What is being asked: What is needed is an exact copy of every entry.

Dataset excerpts:
__________

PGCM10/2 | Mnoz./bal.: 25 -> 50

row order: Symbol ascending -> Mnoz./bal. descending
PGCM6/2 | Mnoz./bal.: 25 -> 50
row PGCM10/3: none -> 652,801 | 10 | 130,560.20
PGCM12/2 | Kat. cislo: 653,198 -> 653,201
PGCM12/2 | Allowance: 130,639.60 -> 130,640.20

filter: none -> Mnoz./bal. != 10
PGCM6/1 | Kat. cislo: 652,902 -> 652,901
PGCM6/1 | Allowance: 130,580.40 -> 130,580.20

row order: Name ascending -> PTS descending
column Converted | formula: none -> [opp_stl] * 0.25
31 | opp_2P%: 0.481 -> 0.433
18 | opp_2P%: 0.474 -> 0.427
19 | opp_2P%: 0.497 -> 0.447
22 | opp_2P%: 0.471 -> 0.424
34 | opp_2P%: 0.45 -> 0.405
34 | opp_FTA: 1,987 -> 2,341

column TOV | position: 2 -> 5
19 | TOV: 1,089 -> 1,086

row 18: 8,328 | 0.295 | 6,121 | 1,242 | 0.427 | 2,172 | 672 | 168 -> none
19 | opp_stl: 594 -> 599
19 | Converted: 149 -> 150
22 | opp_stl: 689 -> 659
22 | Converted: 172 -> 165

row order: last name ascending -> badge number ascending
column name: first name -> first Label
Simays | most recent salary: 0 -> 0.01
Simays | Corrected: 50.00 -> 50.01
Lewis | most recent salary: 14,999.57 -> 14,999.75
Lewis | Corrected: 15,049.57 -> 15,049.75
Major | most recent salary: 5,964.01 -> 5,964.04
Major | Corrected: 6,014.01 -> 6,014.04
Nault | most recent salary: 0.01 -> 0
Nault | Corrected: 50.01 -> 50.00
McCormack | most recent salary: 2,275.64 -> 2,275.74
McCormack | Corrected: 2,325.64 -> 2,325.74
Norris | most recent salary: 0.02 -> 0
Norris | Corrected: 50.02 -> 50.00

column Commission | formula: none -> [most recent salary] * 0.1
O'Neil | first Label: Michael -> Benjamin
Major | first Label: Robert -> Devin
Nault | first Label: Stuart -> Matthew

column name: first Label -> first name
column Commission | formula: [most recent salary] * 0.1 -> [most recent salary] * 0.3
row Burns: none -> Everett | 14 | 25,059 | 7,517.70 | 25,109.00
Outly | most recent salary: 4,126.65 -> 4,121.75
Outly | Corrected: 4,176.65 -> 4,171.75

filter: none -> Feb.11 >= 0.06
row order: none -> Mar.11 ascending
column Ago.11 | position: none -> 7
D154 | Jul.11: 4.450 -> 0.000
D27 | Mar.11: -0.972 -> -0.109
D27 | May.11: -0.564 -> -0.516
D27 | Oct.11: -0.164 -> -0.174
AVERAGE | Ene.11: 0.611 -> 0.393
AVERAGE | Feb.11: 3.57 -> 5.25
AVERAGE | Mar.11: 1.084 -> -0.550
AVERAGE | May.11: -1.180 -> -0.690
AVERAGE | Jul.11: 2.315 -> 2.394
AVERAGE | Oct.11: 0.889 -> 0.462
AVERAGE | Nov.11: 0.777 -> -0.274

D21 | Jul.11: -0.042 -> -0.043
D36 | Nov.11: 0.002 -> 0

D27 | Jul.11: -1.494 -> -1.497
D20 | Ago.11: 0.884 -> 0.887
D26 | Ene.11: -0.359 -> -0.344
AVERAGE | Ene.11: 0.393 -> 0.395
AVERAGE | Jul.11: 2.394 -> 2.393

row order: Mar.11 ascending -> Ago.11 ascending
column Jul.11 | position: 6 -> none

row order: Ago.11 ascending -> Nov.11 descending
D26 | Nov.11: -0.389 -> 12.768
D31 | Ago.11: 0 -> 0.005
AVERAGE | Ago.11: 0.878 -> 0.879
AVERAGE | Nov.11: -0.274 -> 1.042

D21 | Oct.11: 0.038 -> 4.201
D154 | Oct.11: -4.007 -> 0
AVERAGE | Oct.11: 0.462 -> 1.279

__________

Response below:
PGCM10/2 | Mnoz./bal.: 25 -> 50

row order: Symbol ascending -> Mnoz./bal. descending
PGCM6/2 | Mnoz./bal.: 25 -> 50
row PGCM10/3: none -> 652,801 | 10 | 130,560.20
PGCM12/2 | Kat. cislo: 653,198 -> 653,201
PGCM12/2 | Allowance: 130,639.60 -> 130,640.20

filter: none -> Mnoz./bal. != 10
PGCM6/1 | Kat. cislo: 652,902 -> 652,901
PGCM6/1 | Allowance: 130,580.40 -> 130,580.20

row order: Name ascending -> PTS descending
column Converted | formula: none -> [opp_stl] * 0.25
31 | opp_2P%: 0.481 -> 0.433
18 | opp_2P%: 0.474 -> 0.427
19 | opp_2P%: 0.497 -> 0.447
22 | opp_2P%: 0.471 -> 0.424
34 | opp_2P%: 0.45 -> 0.405
34 | opp_FTA: 1,987 -> 2,341

column TOV | position: 2 -> 5
19 | TOV: 1,089 -> 1,086

row 18: 8,328 | 0.295 | 6,121 | 1,242 | 0.427 | 2,172 | 672 | 168 -> none
19 | opp_stl: 594 -> 599
19 | Converted: 149 -> 150
22 | opp_stl: 689 -> 659
22 | Converted: 172 -> 165

row order: last name ascending -> badge number ascending
column name: first name -> first Label
Simays | most recent salary: 0 -> 0.01
Simays | Corrected: 50.00 -> 50.01
Lewis | most recent salary: 14,999.57 -> 14,999.75
Lewis | Corrected: 15,049.57 -> 15,049.75
Major | most recent salary: 5,964.01 -> 5,964.04
Major | Corrected: 6,014.01 -> 6,014.04
Nault | most recent salary: 0.01 -> 0
Nault | Corrected: 50.01 -> 50.00
McCormack | most recent salary: 2,275.64 -> 2,275.74
McCormack | Corrected: 2,325.64 -> 2,325.74
Norris | most recent salary: 0.02 -> 0
Norris | Corrected: 50.02 -> 50.00

column Commission | formula: none -> [most recent salary] * 0.1
O'Neil | first Label: Michael -> Benjamin
Major | first Label: Robert -> Devin
Nault | first Label: Stuart -> Matthew

column name: first Label -> first name
column Commission | formula: [most recent salary] * 0.1 -> [most recent salary] * 0.3
row Burns: none -> Everett | 14 | 25,059 | 7,517.70 | 25,109.00
Outly | most recent salary: 4,126.65 -> 4,121.75
Outly | Corrected: 4,176.65 -> 4,171.75

filter: none -> Feb.11 >= 0.06
row order: none -> Mar.11 ascending
column Ago.11 | position: none -> 7
D154 | Jul.11: 4.450 -> 0.000
D27 | Mar.11: -0.972 -> -0.109
D27 | May.11: -0.564 -> -0.516
D27 | Oct.11: -0.164 -> -0.174
AVERAGE | Ene.11: 0.611 -> 0.393
AVERAGE | Feb.11: 3.57 -> 5.25
AVERAGE | Mar.11: 1.084 -> -0.550
AVERAGE | May.11: -1.180 -> -0.690
AVERAGE | Jul.11: 2.315 -> 2.394
AVERAGE | Oct.11: 0.889 -> 0.462
AVERAGE | Nov.11: 0.777 -> -0.274

D21 | Jul.11: -0.042 -> -0.043
D36 | Nov.11: 0.002 -> 0

D27 | Jul.11: -1.494 -> -1.497
D20 | Ago.11: 0.884 -> 0.887
D26 | Ene.11: -0.359 -> -0.344
AVERAGE | Ene.11: 0.393 -> 0.395
AVERAGE | Jul.11: 2.394 -> 2.393

row order: Mar.11 ascending -> Ago.11 ascending
column Jul.11 | position: 6 -> none

row order: Ago.11 ascending -> Nov.11 descending
D26 | Nov.11: -0.389 -> 12.768
D31 | Ago.11: 0 -> 0.005
AVERAGE | Ago.11: 0.878 -> 0.879
AVERAGE | Nov.11: -0.274 -> 1.042

D21 | Oct.11: 0.038 -> 4.201
D154 | Oct.11: -4.007 -> 0
AVERAGE | Oct.11: 0.462 -> 1.279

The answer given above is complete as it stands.